*** Dataset entries Section Begins ***
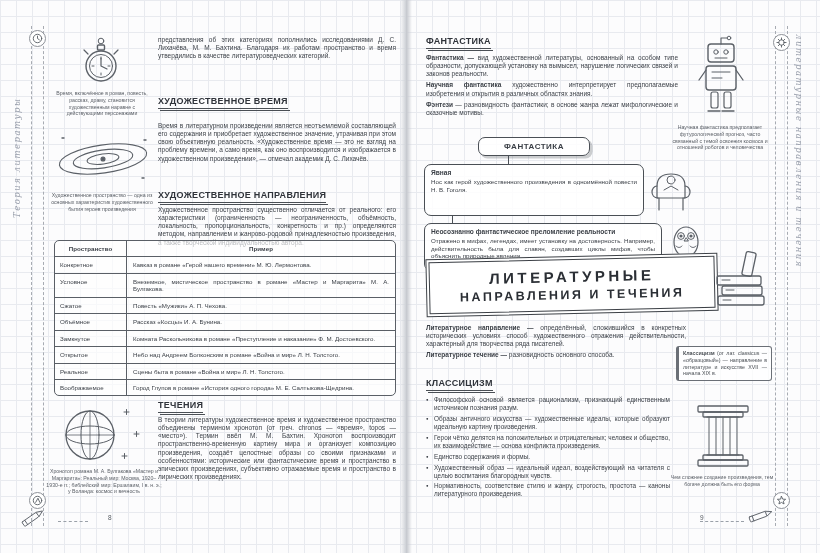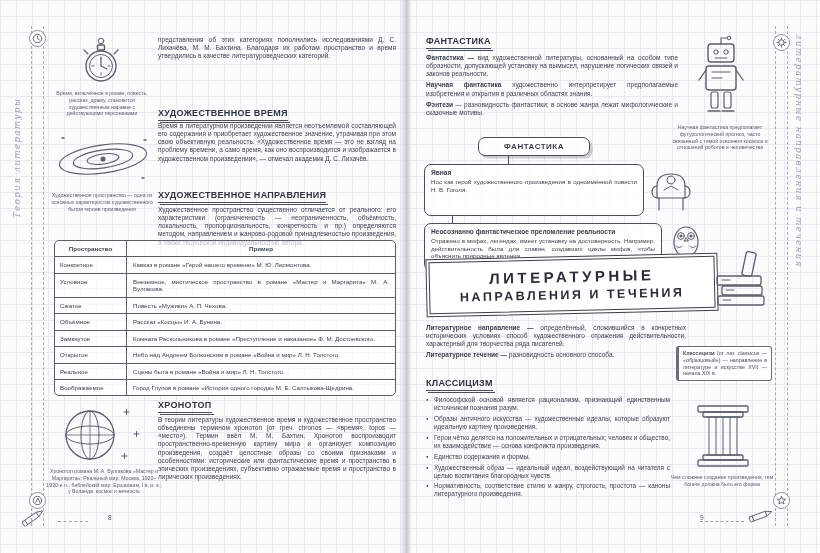--- a/index.html
+++ b/index.html
@@ -129,7 +129,7 @@
 
     <div class="abs p" style="left:112px;top:36px;width:238px">представления об этих категориях пополнились исследованиями Д. С. Лихачёва, М. М. Бахтина. Благодаря их работам пространство и время утвердились в качестве литературоведческих категорий.</div>
 
-    <div class="abs h2" style="left:112px;top:108px">
+    <div class="abs h2" style="left:112px;top:96px">
       <span class="u2">ХУДОЖЕСТВЕННОЕ ВРЕМЯ</span>
     </div>
     <div class="abs p" style="left:112px;top:122px;width:238px">Время в литературном произведении является неотъемлемой составляющей его содержания и приобретает художественное значение, утрачивая при этом свою объективную реальность. «Художественное время — это не взгляд на проблему времени, а само время, как оно воспроизводится и изображается в художественном произведении», — отмечал академик Д. С. Лихачёв.</div>

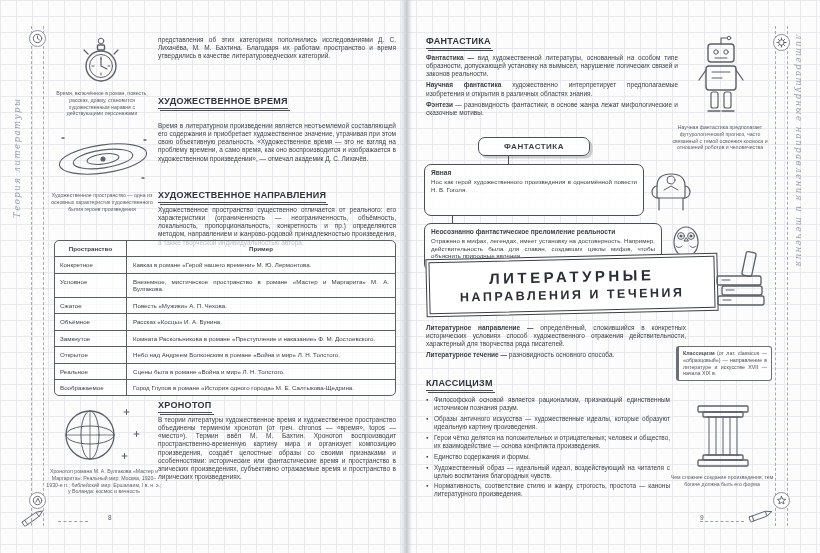--- a/index.html
+++ b/index.html
@@ -179,7 +179,7 @@
     </div>
 
     <div class="abs h2" style="left:112px;top:400px">
-      <span class="u2">ХРОНОТОП</span>
+      <span class="u2">ТЕЧЕНИЯ</span>
     </div>
     <div class="abs p" style="left:112px;top:416px;width:238px">В теории литературы художественное время и художественное пространство объединены термином хронотоп (от греч. chronos — «время», topos — «место»). Термин ввёл М. М. Бахтин. Хронотоп воспроизводит пространственно-временную картину мира и организует композицию произведения, создаёт целостные образы со своими признаками и особенностями: исторические или фантастические время и пространство в эпических произведениях, субъективно отражаемые время и пространство в лирических произведениях.</div>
*** Dataset entries Section Ends ***
Every line of the records above where the string "span" is found should be copied.

Answer section =>
       <span class="u2">ХУДОЖЕСТВЕННОЕ ВРЕМЯ</span>
-      <span class="u2">ХРОНОТОП</span>
+      <span class="u2">ТЕЧЕНИЯ</span>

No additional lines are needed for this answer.